Often it’s pretty obvious why this should be the case: if an office worker is really spending 80 percent of her time designing cat memes, her coworkers in the next cubicle may or may not be aware of what’s going on, but there’s no way that she is going to be under any illusions about what she’s doing. But even in more complicated cases, where it’s a question of how much the worker really contributes to an organization, I think it’s safe to assume the worker knows best. I’m aware this position will be taken as controversial in certain quarters. Executives and other bigwigs will often insist that most people who work for a large corporation don’t fully understand their contributions, since the big picture can be seen only from the top. I am not saying this is entirely untrue: frequently there are some parts of the larger context that lower-level workers cannot see or simply aren’t told about. This is especially true if the company is up to anything illegal.16 But it’s been my experience that any underling who works for the same outfit for any length of time—say, a year or two—will normally be taken aside and let in on the company secrets.
True, there are exceptions. Sometimes managers intentionally break up tasks in such a way that the workers don’t really understand how their efforts contribute to the overall enterprise. Banks will often do this. I’ve even heard examples of factories in America where many of the line workers were unaware of what the plant was actually making; though in such cases, it almost always turned out to be because the owners had intentionally hired people who didn’t speak English. Still, in those cases, workers tend to assume that their jobs are useful; they just don’t know how. Generally speaking, I think employees can be expected to know what’s going on in an office or on a shop floor, and, certainly, to understand how their work does, or does not, contribute to the enterprise—at least, better than anybody else.17 With the higher-ups, that’s not always clear. One frequent theme I encountered in my research was of underlings wondering in effect, “Does my supervisor actually know that I spend eighty percent of my time designing cat memes?

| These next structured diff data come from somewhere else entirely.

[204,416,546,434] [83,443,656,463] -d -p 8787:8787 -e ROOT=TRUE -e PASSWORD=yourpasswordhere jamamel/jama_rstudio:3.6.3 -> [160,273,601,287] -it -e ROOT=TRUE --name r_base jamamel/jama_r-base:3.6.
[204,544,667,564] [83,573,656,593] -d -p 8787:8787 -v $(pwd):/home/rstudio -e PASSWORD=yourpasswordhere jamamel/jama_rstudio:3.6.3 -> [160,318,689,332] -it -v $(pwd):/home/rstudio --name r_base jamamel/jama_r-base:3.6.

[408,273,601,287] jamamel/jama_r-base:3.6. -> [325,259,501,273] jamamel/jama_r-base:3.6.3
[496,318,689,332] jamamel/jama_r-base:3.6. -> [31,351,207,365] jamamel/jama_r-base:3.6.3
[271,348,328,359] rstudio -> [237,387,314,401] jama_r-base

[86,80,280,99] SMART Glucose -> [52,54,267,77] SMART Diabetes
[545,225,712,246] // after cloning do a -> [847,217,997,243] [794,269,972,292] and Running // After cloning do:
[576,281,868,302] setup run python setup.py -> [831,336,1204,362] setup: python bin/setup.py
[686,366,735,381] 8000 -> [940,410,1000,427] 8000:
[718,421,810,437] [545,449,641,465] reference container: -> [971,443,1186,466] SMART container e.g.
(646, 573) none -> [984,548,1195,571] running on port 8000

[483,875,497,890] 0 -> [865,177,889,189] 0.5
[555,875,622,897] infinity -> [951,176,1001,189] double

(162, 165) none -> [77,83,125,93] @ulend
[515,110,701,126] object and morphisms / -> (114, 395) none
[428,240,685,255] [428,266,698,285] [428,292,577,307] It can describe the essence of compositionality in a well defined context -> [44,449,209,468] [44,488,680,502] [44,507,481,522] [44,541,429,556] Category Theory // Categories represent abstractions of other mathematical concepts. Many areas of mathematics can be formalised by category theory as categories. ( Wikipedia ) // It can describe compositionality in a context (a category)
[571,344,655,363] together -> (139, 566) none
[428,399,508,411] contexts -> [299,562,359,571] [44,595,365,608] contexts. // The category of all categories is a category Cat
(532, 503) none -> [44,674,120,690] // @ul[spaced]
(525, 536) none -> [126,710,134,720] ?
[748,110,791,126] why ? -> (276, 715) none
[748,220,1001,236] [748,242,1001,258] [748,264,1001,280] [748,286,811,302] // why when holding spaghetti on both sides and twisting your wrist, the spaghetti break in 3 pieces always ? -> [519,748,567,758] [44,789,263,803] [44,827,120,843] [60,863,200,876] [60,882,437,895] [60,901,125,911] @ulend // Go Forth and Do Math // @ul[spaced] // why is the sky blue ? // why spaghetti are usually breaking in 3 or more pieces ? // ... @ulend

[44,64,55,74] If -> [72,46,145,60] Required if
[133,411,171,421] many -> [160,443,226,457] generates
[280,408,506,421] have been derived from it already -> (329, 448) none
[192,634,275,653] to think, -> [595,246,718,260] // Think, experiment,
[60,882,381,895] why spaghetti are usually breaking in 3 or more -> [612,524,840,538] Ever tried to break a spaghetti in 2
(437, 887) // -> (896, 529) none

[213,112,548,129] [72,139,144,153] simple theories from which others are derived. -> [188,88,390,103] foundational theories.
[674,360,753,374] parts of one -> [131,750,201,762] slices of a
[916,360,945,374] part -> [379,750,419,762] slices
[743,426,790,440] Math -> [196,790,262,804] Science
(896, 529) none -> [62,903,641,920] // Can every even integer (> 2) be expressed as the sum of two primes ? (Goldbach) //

Are they just pretending not to notice, or are they actually unaware?” And since the higher up the chain of command you are, the more reason people have to hide things from you, the worse this situation tends to become.
The real sticky problem comes in when it’s a question of whether certain kinds of work (say, telemarketing, market research, consulting) are bullshit—that is, whether they can be said to produce any sort of positive social value. Here, all I’m saying is that it’s best to defer to the judgment of those who do that kind of work. Social value, after all, is largely just what people think it is. In which case, who else is in a better position to judge? In this instance, I’d say: if the preponderance of those engaged in a certain occupation privately believe their work is of no social value, one should proceed along the assumption they are right.18
Sticklers will no doubt raise objections here too. They might ask: How can one actually know for sure what the majority of people working in an industry secretly think? And the answer is that obviously, you can’t. Even if it were possible to conduct a poll of lobbyists or financial consultants, it’s not clear how many would give honest answers. When I spoke in broad strokes about useless industries in the original essay, I did so on the assumption that lobbyists and financial consultants are, in fact, largely aware of their uselessness—indeed, that many if not most of them are haunted by the knowledge that nothing of value would be lost to the world were their jobs simply to disappear.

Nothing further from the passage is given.